Encyclopedia Gothica would make an unusual and terrific holiday gift for the goth gurrl or boi skulking around in your life, the suburban wanna-be goth, those who are doomed to love a goth(s), and for the goth-curious, including misguided souls who see this charming group of morbid beings as aligned with Satan. As you hand over a copy of Encyclopedia Golthica, feel free to quote poet Percy Bysshe Shelley: "Sometimes the Devil is a gentleman[woman]"

Mick Mercer is a legendary musicophile who has written extensively about alternative music, with a particular focus on his baby, goth music and the goth scene since the 1970s. He's a British dude who has now turned his biting humor to fiction with this, his first novel.

The Old Lady Who Invented Goth traces the life of outrageous outsider Hermione M. Lee, a woman born at the wrong time, always struggling against the world of dull normals, trying to find those her soul seeks, aka the darkly inclined.

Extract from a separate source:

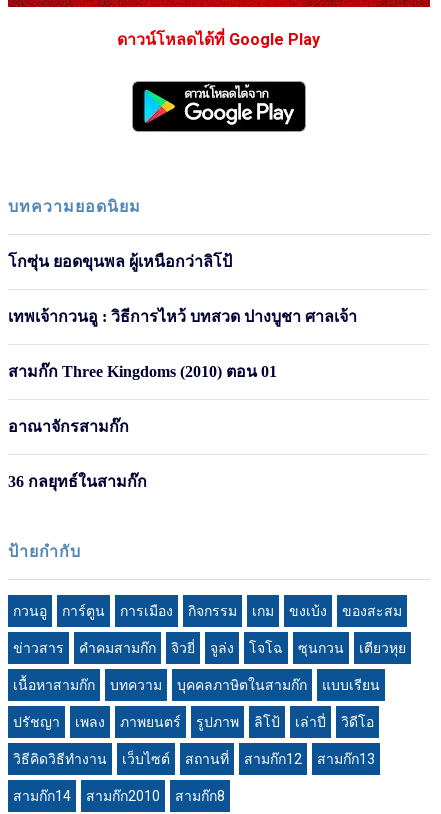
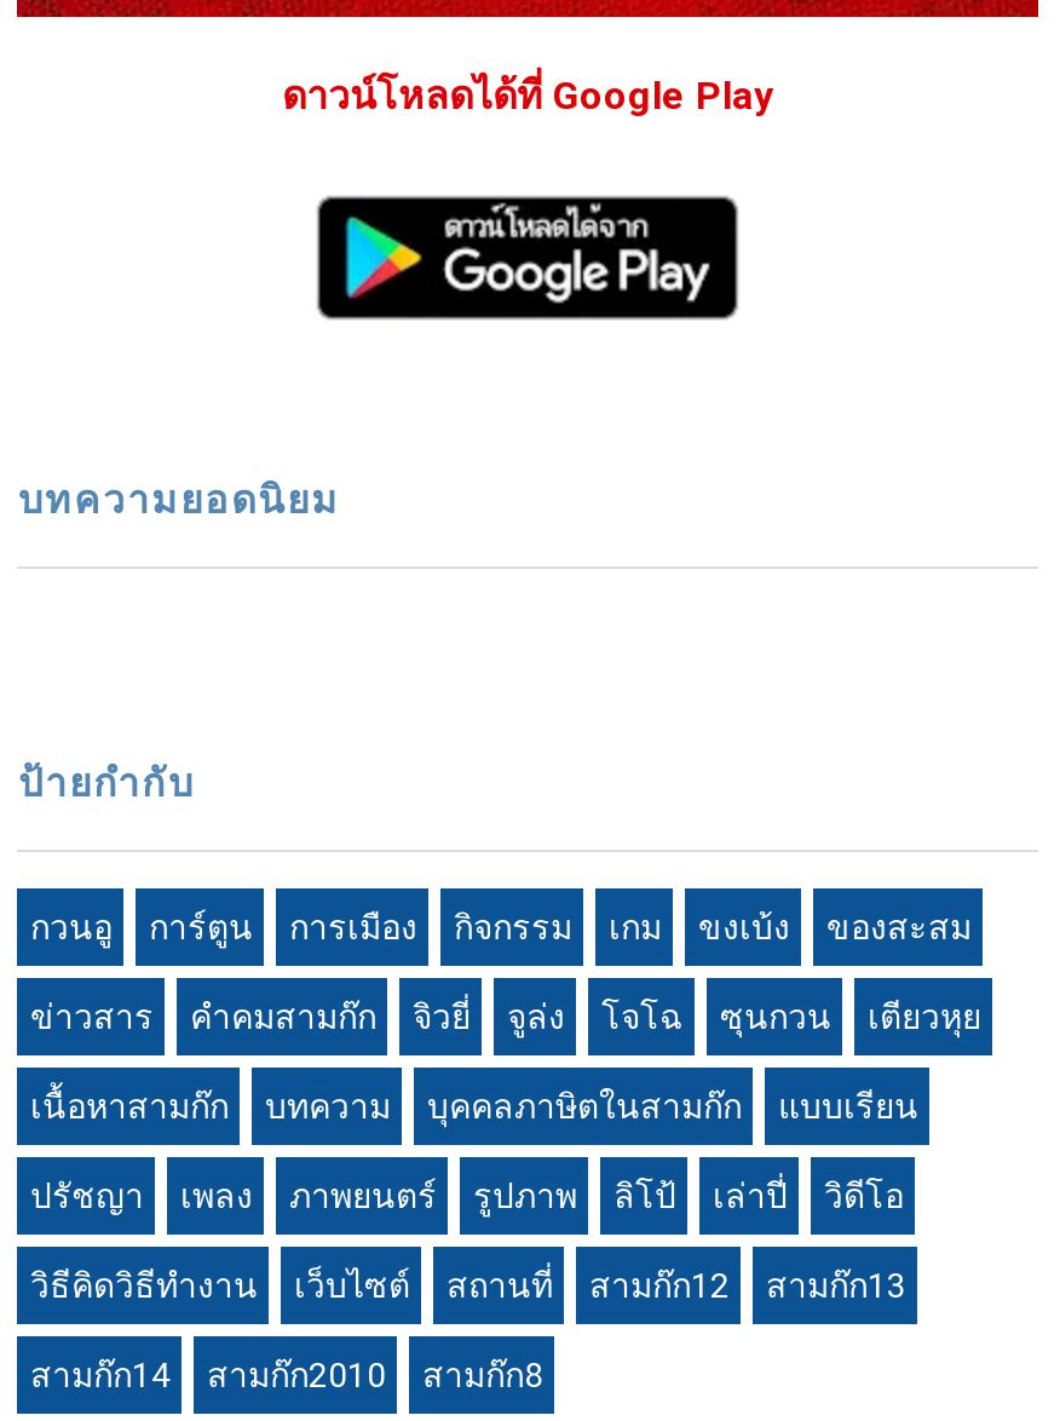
[8,252,357,490] โกซุ่น ยอดขุนพล ผู้เหนือกว่าลิโป้ | เทพเจ้ากวนอู : วิธีการไหว้ บทสวด ปางบูชา ศาลเจ้า | สามก๊ก Three Kingdoms (2010) ตอน 01 | อาณาจักรสามก๊ก | 36 กลยุทธ์ในสามก๊ก -> none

Hermione is a delightful character who symbolizes the apartness felt by those of us who just don't fit into the square box or round hole. Her ideas and actions are wacky and edgy. As we travel with her through her quirky life, we meet those with whom she shares a certain camaraderie--Prince Albert and the then Lady Elizabeth, and Winston Churchill, just three of the notables. But Hermione is passionate and that means she can be both sweet and sour, an unpredictable woman clearly made for goth.

She perpetually struggles to earn a living with ideas and inventions that fly in the face of the status quo, for example: "'What about oven gloves?' she thought. 'Lurkers oven gloves, in a set of four, with a different Lurker on each.'"

Mercer hauls his readers screaming and laughing through the decades of her antics and by the time he reaches the 1970s he is solidly in an era of music, a realm wherein he is an expert, and it shows in the writing.

"A year that started with her blissfully blocking out the noise made by The Slits, supporting The Clash at the Lyceum, would have far-reaching consequences. She marvelled at the bravery of the Nips singer, with a face straight out of the Beano, because if he could get up onstage, anybody could! ...wherever you looked bands were coming out of the woodwork like termites on steroids. It reminded her of the war; that effect of freedom, the actual freeing of political prisoners. Malcontents were everywhere you turned, it was exhilarating. Just look, she would order people, at The Cure! She looked at them a lot, the impish wastrels, with their deceptively twee songs that rounded on you like an adder with toothache."

The Old Lady Who Invented Goth is a delightful and fun read, not to be taken too serious, perhaps with a glass of absinthe. Another great gift for that grim little being clothed in black that you just can't help but admire and love!